Departamento de Teoría de la Señal y Comunicaciones, Universidad Carlos III de Madrid, Leganés, Madrid, Spain.
Med Image Anal. 2012 Feb;16(2):451-8. doi: 10.1016/j.media.2011.11.002. Epub 2011 Nov 25.
Neuroimaging plays a fundamental role in the study of human cognitive neuroscience. Functional magnetic resonance imaging (fMRI), based on the Blood Oxygenation Level Dependent signal, is currently considered as a standard technique for a system level understanding of the human brain. The problem of identifying regionally specific effects in neuroimaging data is usually solved by applying Statistical Parametric Mapping (SPM). Here, a mutual information (MI) criterion is used to identify regionally specific effects produced by a task. In particular, two MI estimators are presented for its use in fMRI data. The first one uses a Parzen probability density estimation, and the second one is based on a K Nearest Neighbours (KNN) estimation. Additionally, a statistical measure has been introduced to automatically detect the voxels which are relevant to the fMRI task. Experiments demonstrate the advantages of MI estimators over SPM maps; firstly, providing more significant differences between relevant and irrelevant voxels; secondly, presenting more focalized activation; and, thirdly, detecting small areas related to the task. These findings, and the improved performance of KNN MI estimator in multisubject and multistimuli studies, make the proposed methods a good alternative to SPM.

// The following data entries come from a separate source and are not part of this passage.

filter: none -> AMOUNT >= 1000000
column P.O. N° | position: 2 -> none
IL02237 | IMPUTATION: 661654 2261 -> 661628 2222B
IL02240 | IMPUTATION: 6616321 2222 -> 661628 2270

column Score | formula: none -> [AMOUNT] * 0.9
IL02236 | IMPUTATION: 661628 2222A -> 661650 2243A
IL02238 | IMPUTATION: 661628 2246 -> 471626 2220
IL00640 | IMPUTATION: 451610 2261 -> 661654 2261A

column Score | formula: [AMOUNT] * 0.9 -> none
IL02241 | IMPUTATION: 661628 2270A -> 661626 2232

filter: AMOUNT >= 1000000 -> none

神经影像学在人类认知神经科学的研究中起着至关重要的作用。基于血氧水平依赖信号的功能磁共振成像(fMRI)目前被认为是理解人类大脑系统水平的标准技术。在神经影像学数据中识别区域特异性效应的问题通常通过应用统计参数映射(SPM)来解决。在这里,互信息(MI)准则用于识别任务产生的区域特异性效应。特别是,提出了两种 MI 估计器用于 fMRI 数据。第一种使用 Parzen 概率密度估计,第二种基于 K 最近邻(KNN)估计。此外,还引入了一种统计度量来自动检测与 fMRI 任务相关的体素。实验证明了 MI 估计器相对于 SPM 图的优势;首先,在相关和不相关体素之间提供更显著的差异;其次,呈现更集中的激活;第三,检测与任务相关的小区域。这些发现,以及 KNN MI 估计器在多主体和多刺激研究中的改进性能,使得所提出的方法成为 SPM 的一个很好的替代方案。